§ **INPUT DATA**:
------------------------------------------------
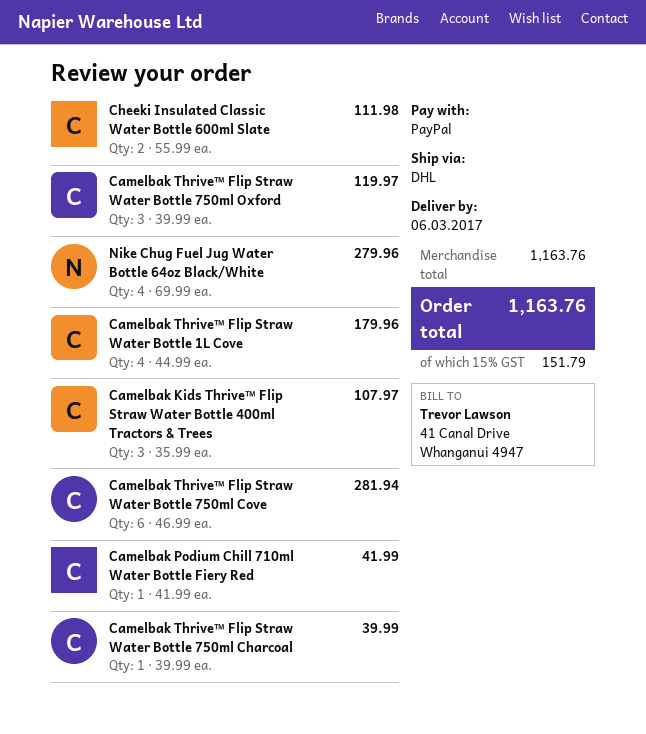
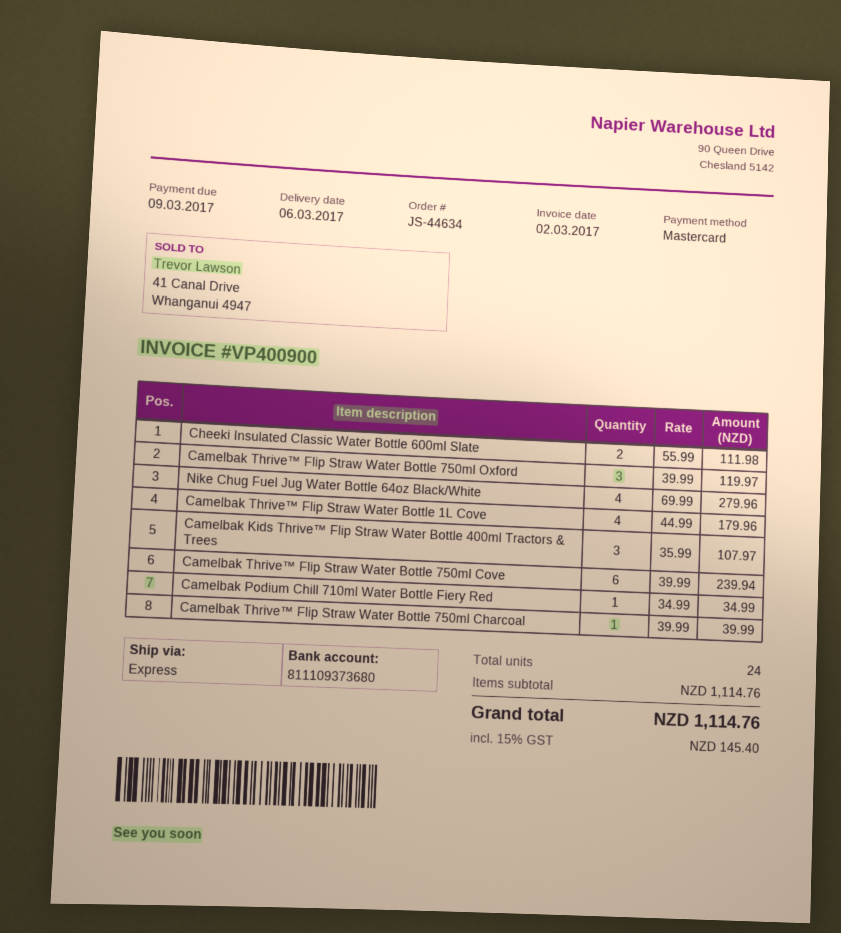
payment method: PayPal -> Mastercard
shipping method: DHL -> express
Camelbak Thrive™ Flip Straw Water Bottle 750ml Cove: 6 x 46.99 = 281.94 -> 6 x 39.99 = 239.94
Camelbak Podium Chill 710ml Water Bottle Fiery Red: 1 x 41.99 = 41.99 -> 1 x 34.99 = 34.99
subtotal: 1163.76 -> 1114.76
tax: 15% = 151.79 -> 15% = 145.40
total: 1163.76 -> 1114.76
------------------------------------------------
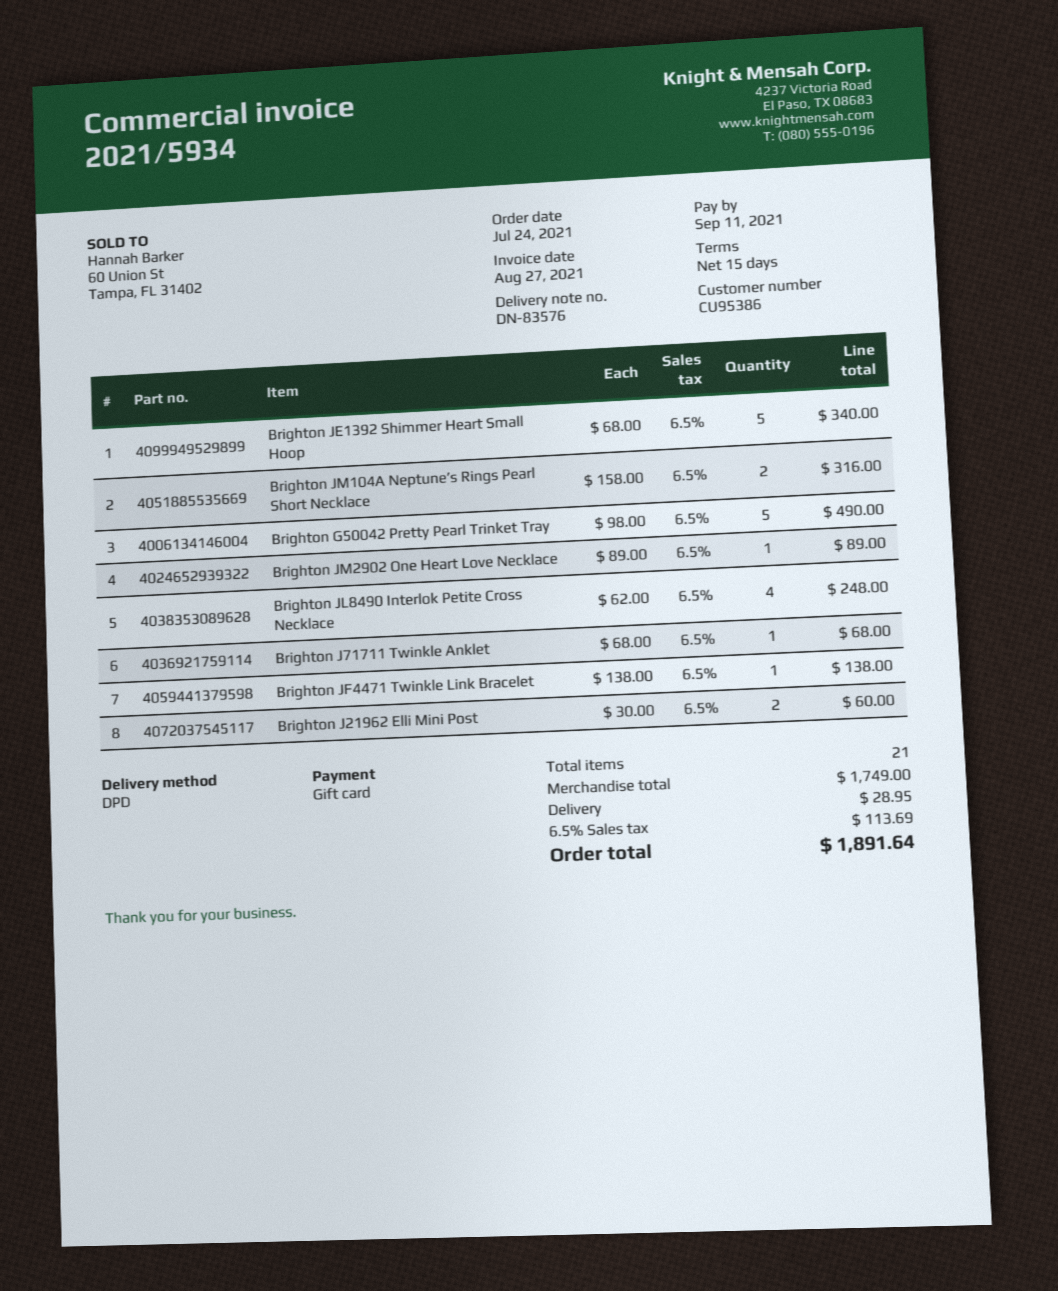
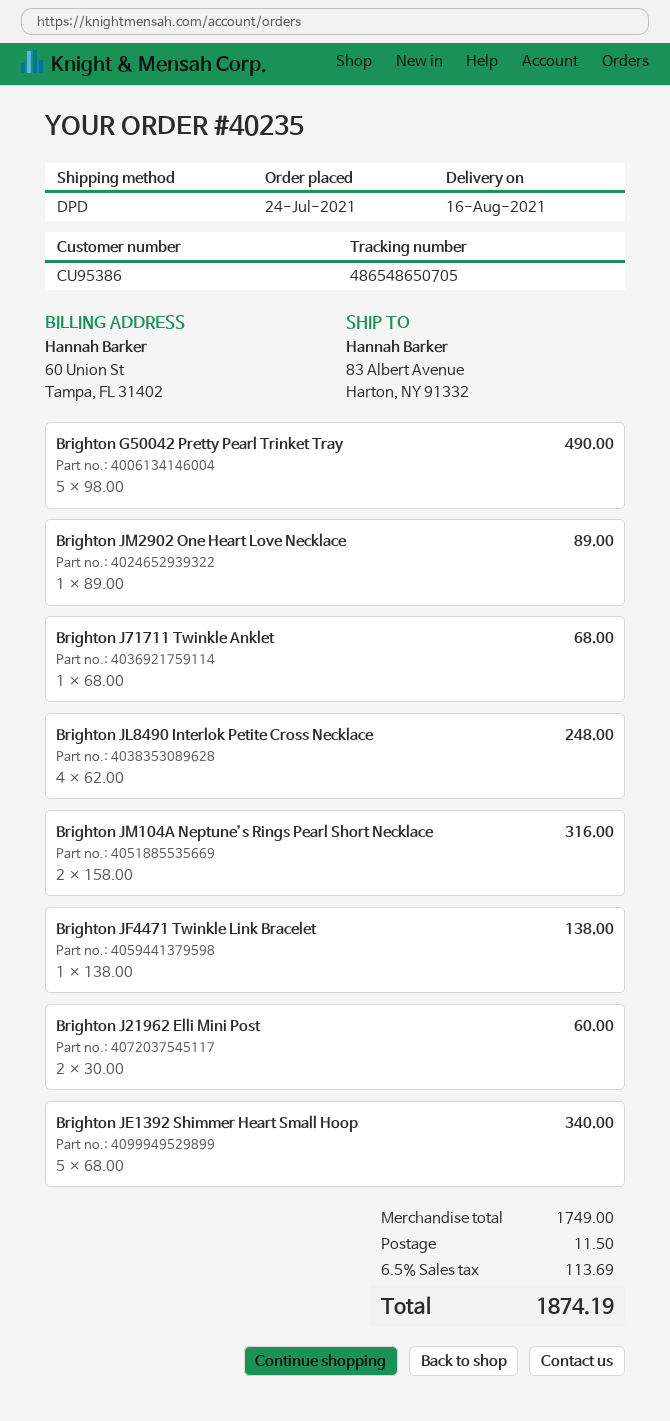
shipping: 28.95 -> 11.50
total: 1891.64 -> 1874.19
------------------------------------------------
§ **EXERCISE PROMPT**: Lines with the word "Bottle": tally them across the material and give only the total.

§ **TASK ANSWER**: 2